==== DATA FOR PROCESSING

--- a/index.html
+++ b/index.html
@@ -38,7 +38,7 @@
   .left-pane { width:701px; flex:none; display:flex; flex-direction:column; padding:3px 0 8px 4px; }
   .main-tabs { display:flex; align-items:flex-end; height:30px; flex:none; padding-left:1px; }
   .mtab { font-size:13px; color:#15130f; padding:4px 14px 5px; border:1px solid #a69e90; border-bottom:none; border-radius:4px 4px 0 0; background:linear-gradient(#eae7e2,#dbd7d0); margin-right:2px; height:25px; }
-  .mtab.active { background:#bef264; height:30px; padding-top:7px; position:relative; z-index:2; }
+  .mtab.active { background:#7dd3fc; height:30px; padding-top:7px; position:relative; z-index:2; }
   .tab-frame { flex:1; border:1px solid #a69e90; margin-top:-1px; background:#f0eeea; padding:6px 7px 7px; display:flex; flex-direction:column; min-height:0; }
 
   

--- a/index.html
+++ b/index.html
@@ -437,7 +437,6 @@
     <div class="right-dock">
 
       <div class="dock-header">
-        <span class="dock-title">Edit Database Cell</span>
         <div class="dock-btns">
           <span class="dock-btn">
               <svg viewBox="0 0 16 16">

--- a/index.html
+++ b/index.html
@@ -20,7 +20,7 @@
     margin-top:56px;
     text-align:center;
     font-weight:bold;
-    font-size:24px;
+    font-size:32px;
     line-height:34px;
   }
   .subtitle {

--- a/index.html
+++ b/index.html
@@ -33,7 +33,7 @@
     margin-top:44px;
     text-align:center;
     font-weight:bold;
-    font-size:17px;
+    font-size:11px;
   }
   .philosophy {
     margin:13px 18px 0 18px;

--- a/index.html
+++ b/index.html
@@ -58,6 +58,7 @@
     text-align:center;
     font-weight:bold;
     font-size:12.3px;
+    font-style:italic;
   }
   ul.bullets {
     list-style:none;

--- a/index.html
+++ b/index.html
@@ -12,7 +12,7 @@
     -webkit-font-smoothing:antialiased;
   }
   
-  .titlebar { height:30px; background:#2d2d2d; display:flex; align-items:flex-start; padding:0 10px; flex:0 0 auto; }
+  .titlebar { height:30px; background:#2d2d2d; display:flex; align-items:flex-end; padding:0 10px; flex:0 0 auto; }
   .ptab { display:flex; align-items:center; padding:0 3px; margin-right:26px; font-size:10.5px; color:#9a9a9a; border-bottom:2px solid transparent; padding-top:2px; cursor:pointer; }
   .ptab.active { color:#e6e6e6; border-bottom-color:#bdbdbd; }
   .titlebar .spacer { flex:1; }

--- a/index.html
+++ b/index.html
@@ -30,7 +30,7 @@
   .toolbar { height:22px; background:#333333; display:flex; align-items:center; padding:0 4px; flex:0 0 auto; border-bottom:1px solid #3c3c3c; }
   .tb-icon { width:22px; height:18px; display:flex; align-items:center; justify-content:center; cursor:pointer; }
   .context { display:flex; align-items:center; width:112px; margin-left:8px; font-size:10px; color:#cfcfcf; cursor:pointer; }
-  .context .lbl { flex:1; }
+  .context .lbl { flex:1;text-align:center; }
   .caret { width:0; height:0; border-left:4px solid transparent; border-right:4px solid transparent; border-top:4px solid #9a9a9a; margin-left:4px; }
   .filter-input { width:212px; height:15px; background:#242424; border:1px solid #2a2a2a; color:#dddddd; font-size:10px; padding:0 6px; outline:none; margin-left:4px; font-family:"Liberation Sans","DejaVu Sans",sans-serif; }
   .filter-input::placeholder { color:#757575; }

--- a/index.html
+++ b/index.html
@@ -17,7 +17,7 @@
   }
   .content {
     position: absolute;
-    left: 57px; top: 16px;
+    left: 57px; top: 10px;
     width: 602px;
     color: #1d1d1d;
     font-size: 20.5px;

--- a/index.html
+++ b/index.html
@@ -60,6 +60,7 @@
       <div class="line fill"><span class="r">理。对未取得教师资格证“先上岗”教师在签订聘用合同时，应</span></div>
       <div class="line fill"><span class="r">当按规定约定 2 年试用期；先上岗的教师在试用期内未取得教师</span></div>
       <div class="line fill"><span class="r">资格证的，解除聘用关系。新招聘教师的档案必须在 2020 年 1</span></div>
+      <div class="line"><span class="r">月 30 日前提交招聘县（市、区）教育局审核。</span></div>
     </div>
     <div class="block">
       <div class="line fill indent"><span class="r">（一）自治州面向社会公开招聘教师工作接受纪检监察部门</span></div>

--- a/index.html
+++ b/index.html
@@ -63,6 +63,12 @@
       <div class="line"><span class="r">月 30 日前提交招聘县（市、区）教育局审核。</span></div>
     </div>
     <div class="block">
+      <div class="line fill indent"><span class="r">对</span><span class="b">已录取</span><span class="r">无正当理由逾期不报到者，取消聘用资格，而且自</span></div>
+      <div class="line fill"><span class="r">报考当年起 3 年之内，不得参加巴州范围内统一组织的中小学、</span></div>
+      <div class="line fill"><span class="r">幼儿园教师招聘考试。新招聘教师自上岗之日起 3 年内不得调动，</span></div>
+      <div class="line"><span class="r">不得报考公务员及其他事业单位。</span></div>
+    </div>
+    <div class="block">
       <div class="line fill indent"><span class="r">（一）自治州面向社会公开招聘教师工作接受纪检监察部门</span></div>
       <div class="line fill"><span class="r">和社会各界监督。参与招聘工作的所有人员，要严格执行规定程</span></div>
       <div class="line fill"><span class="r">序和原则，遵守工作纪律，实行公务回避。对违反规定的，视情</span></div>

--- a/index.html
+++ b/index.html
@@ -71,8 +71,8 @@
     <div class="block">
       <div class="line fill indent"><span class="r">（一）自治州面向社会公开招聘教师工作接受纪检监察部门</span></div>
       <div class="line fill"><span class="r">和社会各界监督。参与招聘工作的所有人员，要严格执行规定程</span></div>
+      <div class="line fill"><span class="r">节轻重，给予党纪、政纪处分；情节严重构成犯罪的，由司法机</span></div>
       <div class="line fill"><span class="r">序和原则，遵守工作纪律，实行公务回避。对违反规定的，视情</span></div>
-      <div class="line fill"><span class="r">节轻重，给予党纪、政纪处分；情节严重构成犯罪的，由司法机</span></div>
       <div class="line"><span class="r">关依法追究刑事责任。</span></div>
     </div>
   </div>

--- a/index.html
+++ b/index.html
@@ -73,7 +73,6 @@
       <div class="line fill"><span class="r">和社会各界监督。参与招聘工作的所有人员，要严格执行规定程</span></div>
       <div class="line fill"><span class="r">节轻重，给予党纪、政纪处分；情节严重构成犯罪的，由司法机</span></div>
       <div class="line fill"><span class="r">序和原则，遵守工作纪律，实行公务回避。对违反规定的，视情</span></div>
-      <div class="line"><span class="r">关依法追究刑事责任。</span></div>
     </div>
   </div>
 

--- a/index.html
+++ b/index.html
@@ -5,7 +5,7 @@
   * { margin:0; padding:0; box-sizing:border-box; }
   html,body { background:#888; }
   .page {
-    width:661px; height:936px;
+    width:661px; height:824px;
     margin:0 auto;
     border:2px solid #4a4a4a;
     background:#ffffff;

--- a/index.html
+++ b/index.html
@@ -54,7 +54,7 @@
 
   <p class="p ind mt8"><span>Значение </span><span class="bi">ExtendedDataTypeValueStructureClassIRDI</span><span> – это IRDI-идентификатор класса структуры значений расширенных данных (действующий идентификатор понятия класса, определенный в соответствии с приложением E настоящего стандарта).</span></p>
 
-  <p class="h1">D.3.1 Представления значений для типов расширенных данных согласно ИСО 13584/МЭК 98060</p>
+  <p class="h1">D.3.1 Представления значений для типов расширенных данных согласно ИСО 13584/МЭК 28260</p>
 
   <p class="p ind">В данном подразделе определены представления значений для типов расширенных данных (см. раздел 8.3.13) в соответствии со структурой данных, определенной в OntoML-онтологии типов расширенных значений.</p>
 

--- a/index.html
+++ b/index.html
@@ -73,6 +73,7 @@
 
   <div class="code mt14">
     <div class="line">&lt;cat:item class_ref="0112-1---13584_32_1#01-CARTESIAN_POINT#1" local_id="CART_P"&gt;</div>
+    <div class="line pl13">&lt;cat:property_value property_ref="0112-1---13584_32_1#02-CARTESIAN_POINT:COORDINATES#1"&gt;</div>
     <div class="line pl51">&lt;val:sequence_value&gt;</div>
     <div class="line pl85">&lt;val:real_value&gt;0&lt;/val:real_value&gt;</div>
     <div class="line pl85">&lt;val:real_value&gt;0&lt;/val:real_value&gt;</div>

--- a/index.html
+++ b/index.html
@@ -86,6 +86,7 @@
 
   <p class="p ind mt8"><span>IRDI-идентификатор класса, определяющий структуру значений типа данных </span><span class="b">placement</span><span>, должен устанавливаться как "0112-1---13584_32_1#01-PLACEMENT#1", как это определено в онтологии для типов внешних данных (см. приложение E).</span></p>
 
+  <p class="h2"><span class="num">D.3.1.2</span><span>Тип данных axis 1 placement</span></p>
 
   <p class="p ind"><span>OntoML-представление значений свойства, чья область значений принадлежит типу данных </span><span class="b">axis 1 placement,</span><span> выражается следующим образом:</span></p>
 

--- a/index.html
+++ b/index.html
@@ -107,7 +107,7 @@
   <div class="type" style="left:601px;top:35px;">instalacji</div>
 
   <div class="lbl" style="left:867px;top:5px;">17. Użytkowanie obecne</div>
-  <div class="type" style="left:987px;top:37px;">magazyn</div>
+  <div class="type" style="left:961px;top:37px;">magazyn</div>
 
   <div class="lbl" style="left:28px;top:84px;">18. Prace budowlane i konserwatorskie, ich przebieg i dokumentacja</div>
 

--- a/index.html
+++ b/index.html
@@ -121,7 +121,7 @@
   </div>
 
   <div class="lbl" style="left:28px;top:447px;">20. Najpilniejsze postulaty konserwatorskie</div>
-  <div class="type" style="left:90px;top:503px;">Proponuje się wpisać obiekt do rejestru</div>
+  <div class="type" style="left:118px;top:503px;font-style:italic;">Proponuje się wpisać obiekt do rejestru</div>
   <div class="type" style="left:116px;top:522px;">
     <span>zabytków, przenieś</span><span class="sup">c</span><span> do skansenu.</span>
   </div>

========

*EXERCISE GOAL*
Restate verbatim all lines from the start of the data through the line containing "-437,7 +437,6 @@", with both ends kept.

*ANSWER FOR THE TASK*
--- a/index.html
+++ b/index.html
@@ -38,7 +38,7 @@
   .left-pane { width:701px; flex:none; display:flex; flex-direction:column; padding:3px 0 8px 4px; }
   .main-tabs { display:flex; align-items:flex-end; height:30px; flex:none; padding-left:1px; }
   .mtab { font-size:13px; color:#15130f; padding:4px 14px 5px; border:1px solid #a69e90; border-bottom:none; border-radius:4px 4px 0 0; background:linear-gradient(#eae7e2,#dbd7d0); margin-right:2px; height:25px; }
-  .mtab.active { background:#bef264; height:30px; padding-top:7px; position:relative; z-index:2; }
+  .mtab.active { background:#7dd3fc; height:30px; padding-top:7px; position:relative; z-index:2; }
   .tab-frame { flex:1; border:1px solid #a69e90; margin-top:-1px; background:#f0eeea; padding:6px 7px 7px; display:flex; flex-direction:column; min-height:0; }
 
   

--- a/index.html
+++ b/index.html
@@ -437,7 +437,6 @@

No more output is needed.